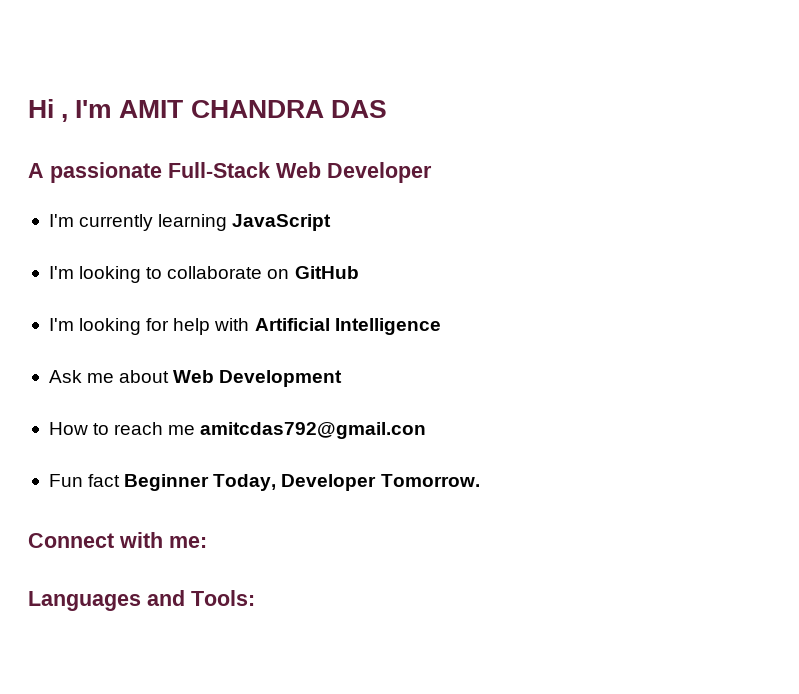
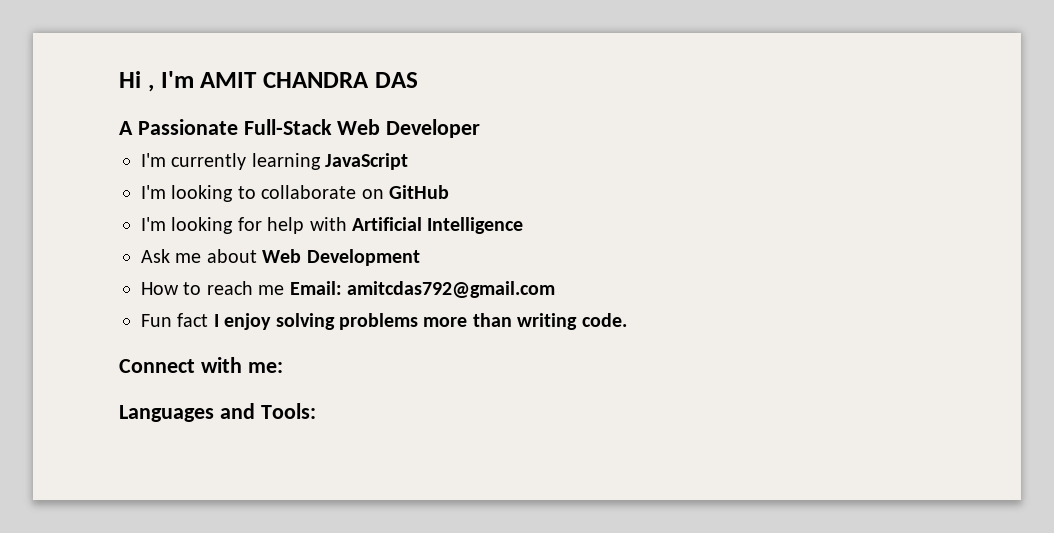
- A passionate Full-Stack Web Developer
+ A Passionate Full-Stack Web Developer
- How to reach me amitcdas792@gmail.con
+ How to reach me Email: amitcdas792@gmail.com
- Fun fact Beginner Today, Developer Tomorrow.
+ Fun fact I enjoy solving problems more than writing code.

** Brief **
Leaving out the pictures, output each line above exactly as it is.

** Finished exercise **
- A passionate Full-Stack Web Developer
+ A Passionate Full-Stack Web Developer
- How to reach me amitcdas792@gmail.con
+ How to reach me Email: amitcdas792@gmail.com
- Fun fact Beginner Today, Developer Tomorrow.
+ Fun fact I enjoy solving problems more than writing code.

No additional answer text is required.